> [YOUR GOAL] Where a record holds a picture, leave the picture out; otherwise repeat every record exactly.

[Recorded data]

* * * * * * *

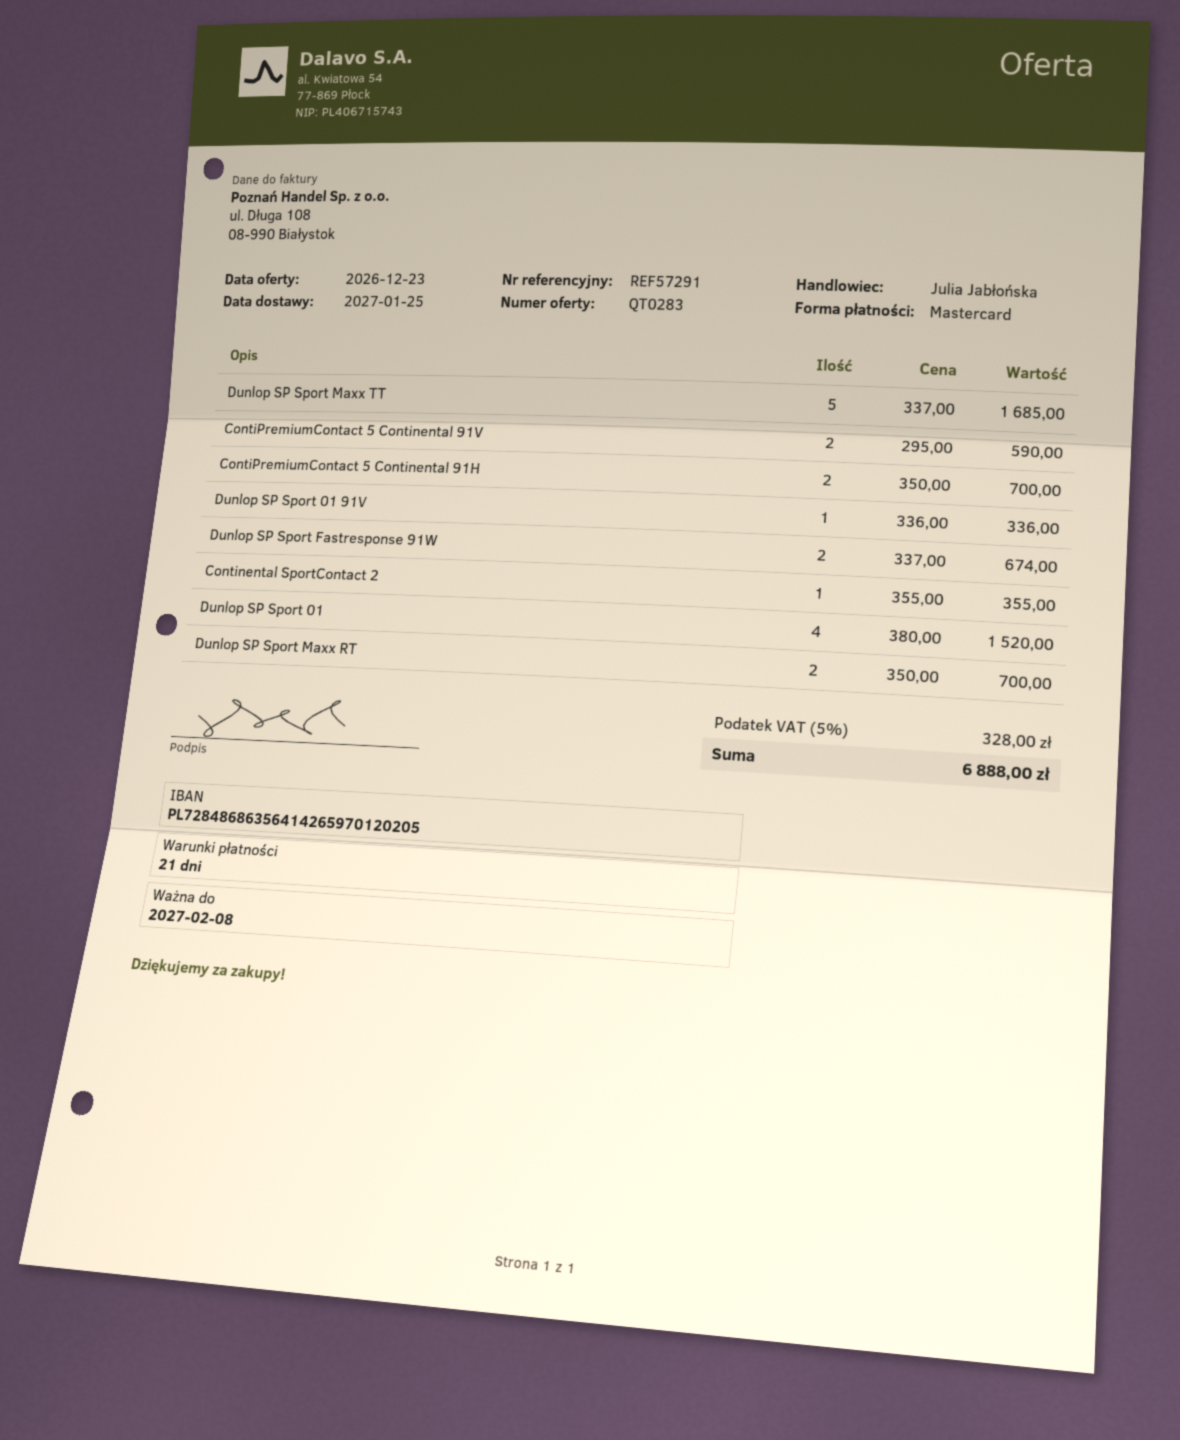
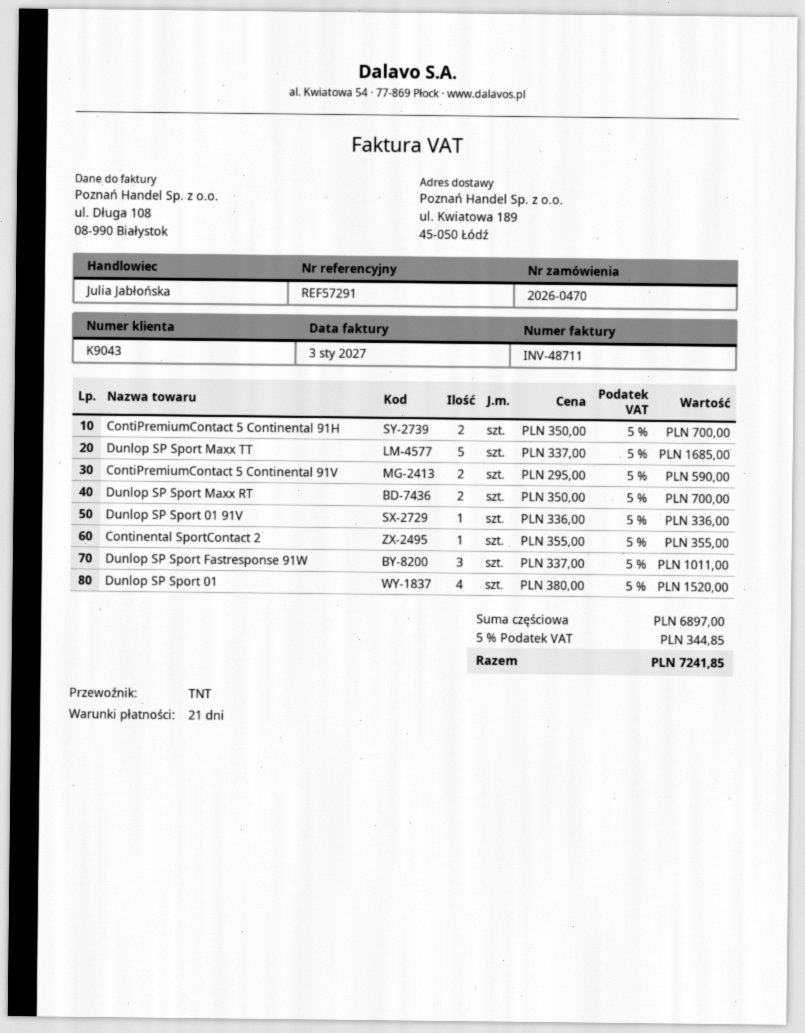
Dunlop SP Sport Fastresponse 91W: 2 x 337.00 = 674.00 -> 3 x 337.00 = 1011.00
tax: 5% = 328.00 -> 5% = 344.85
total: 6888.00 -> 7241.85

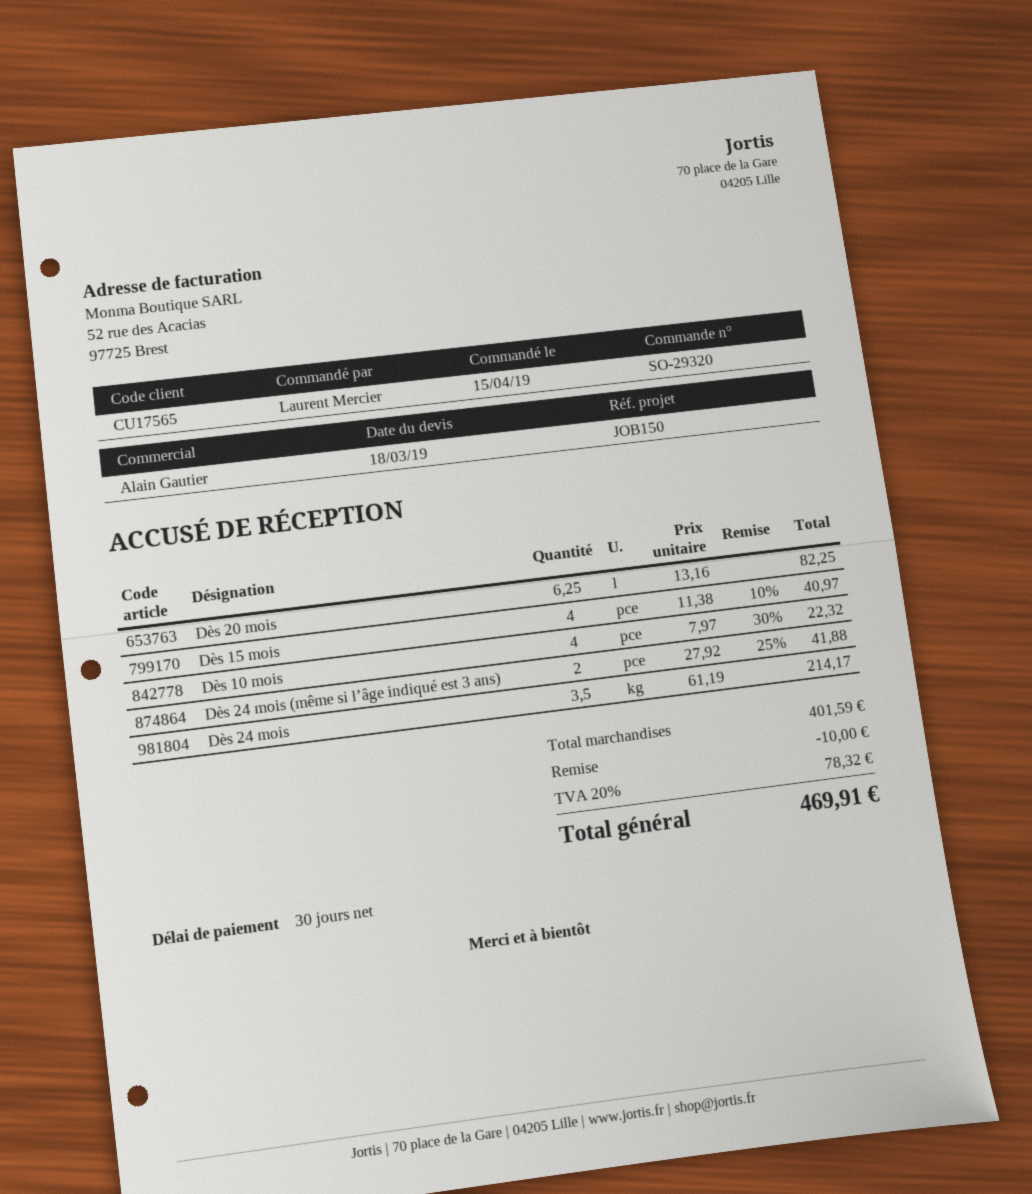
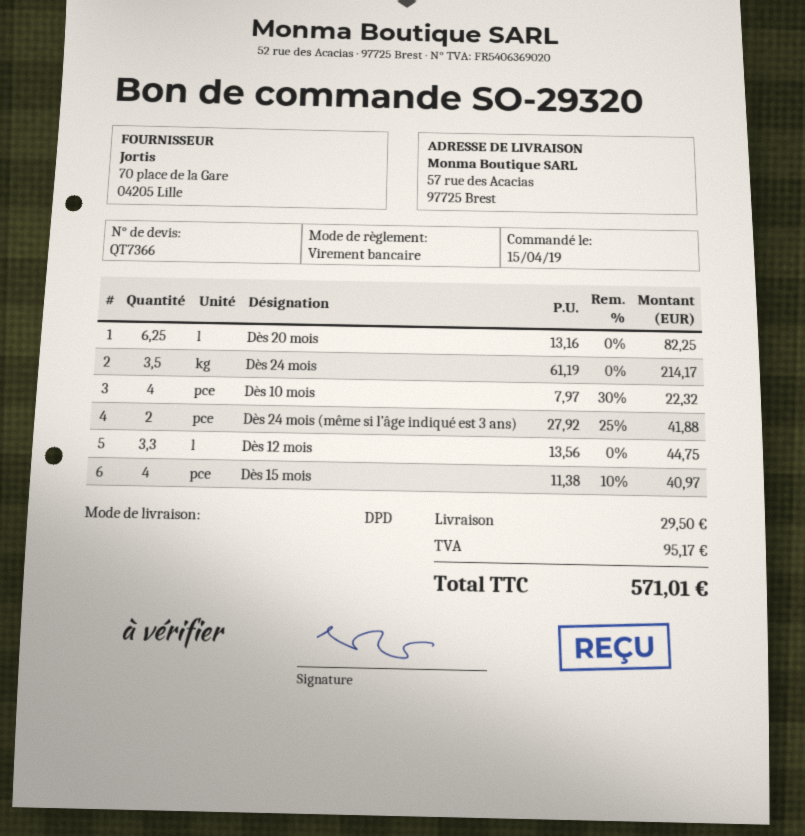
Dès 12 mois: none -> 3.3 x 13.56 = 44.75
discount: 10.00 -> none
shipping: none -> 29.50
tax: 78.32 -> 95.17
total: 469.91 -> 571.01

* * * * * * *

> [ANSWER BELOW]
Dunlop SP Sport Fastresponse 91W: 2 x 337.00 = 674.00 -> 3 x 337.00 = 1011.00
tax: 5% = 328.00 -> 5% = 344.85
total: 6888.00 -> 7241.85

Dès 12 mois: none -> 3.3 x 13.56 = 44.75
discount: 10.00 -> none
shipping: none -> 29.50
tax: 78.32 -> 95.17
total: 469.91 -> 571.01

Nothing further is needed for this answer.